Illinois Cares Rx: In June, Gov. Blagojevich signed the “No Senior or Person with Disability Left Behind” law, which created the Illinois Cares Rx program, the nation’s most comprehensive response to fill in the gaps created by the federal prescription drug program. The wrap around coverage provided to Illinois seniors and persons with disabilities through Illinois Cares Rx will help cover the increased costs of the Medicare program, including premium costs, coinsurance, coverage during the donut, and the deductible.
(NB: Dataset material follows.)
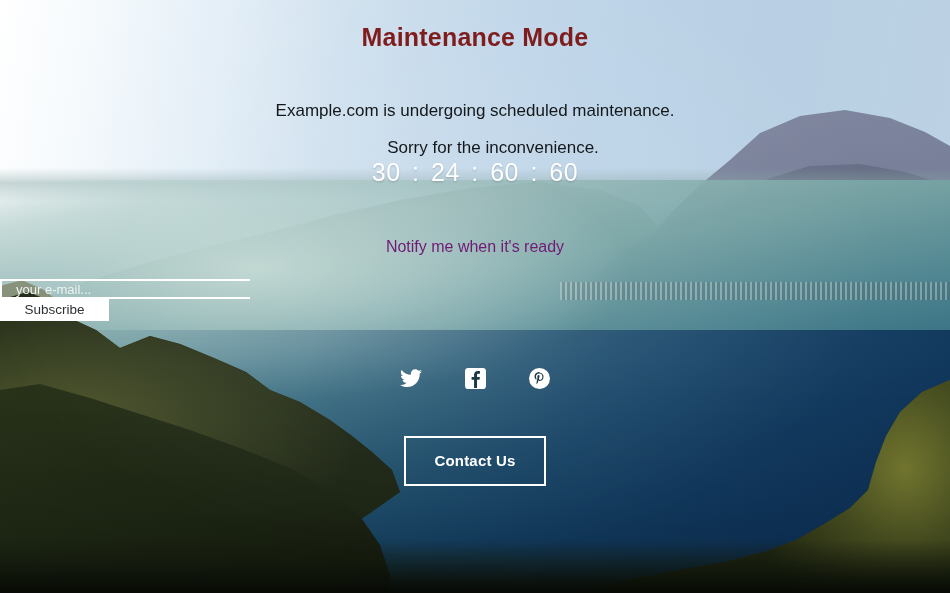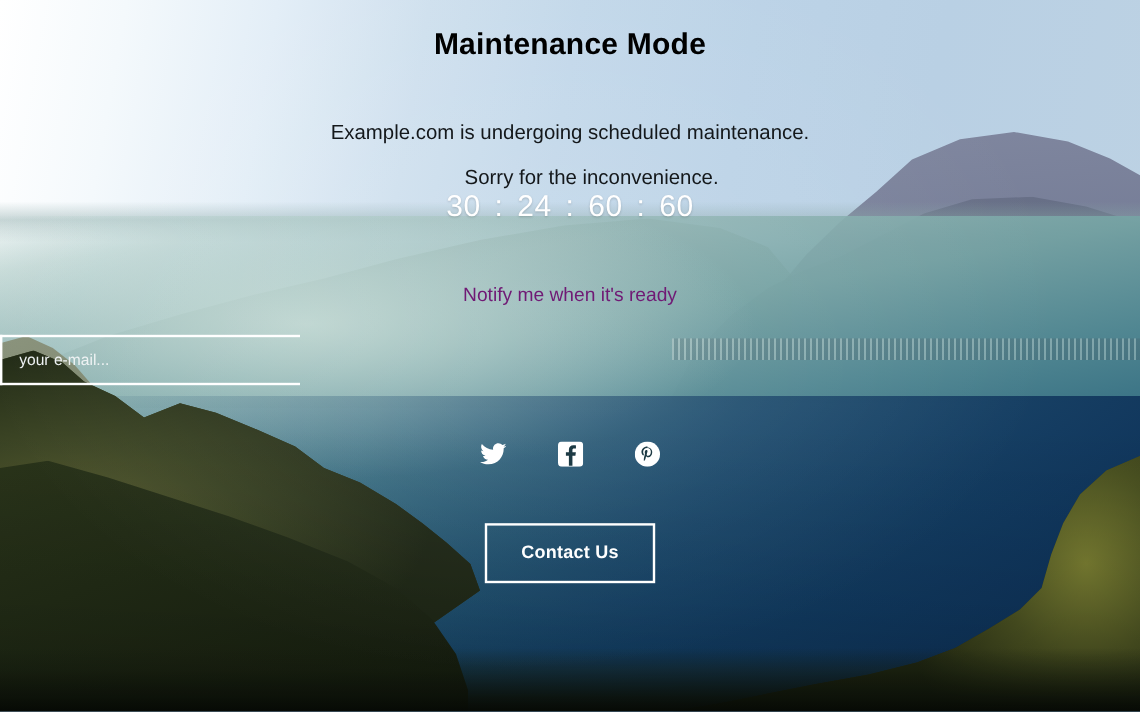"Maintenance Mode" .page-title { color: #000000 -> #7f1d1d }
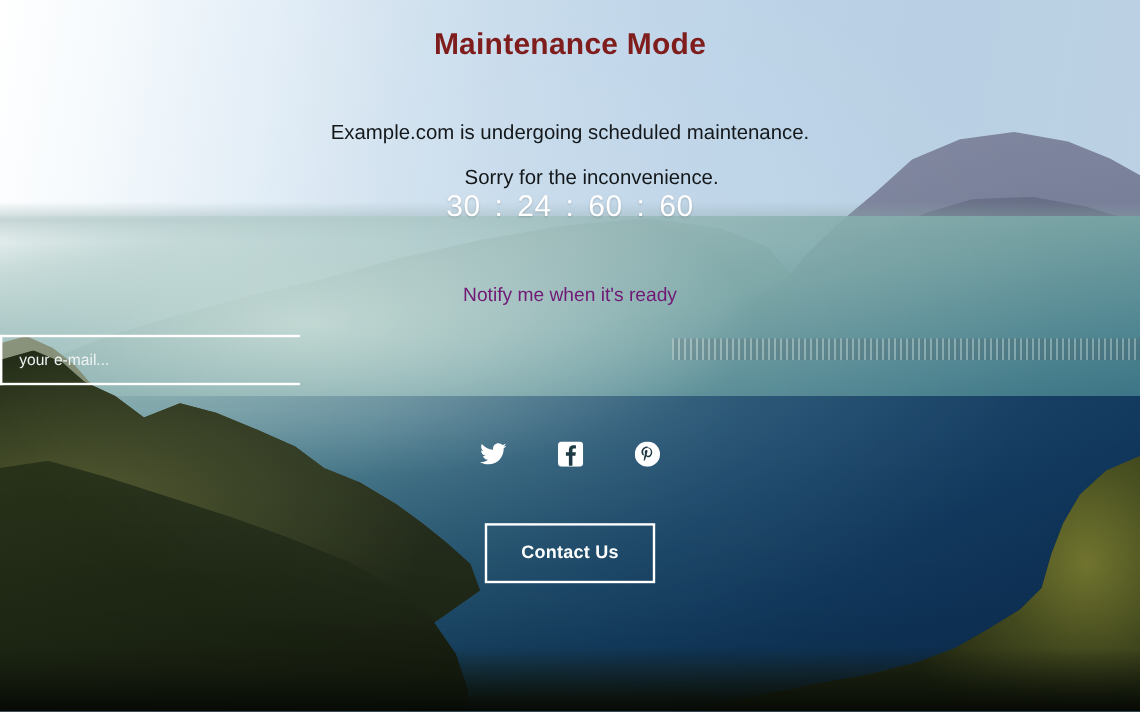"Subscribe" button.subscribe-button { html: none -> <button>Subscribe</button> }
Prescription Drug Coverage: Under the Blagojevich administration, Illinoisans benefit from a wide array of programs designed to assist them with the high cost of prescription drugs: SeniorCare, Circuit Breaker (soon to be Illinois Cares Rx), the Rx Buying Club and the I-SaveRx drug importation program, the first program in the nation to allow citizens to purchase lower cost, safe prescription drugs from Europe and Canada. Since the launch of I-SaveRx more than 13,778 orders have been filled with average savings of 25 to 50 percent.
Women’s Health: Since taking office, Gov. Blagojevich has been a proven leader for women’s health, increasing funding each year. Over the last two years, investments toward breast and cervical cancer screening and education programs in Illinois totaled more than $21 million. This summer, the governor also signed several pieces of women’s health legislation, including a law requiring insurance companies to cover screening for breast cancer earlier in a woman’s life, and a law requiring insurers to provide coverage for ovarian cancer screening tests for women who are at risk.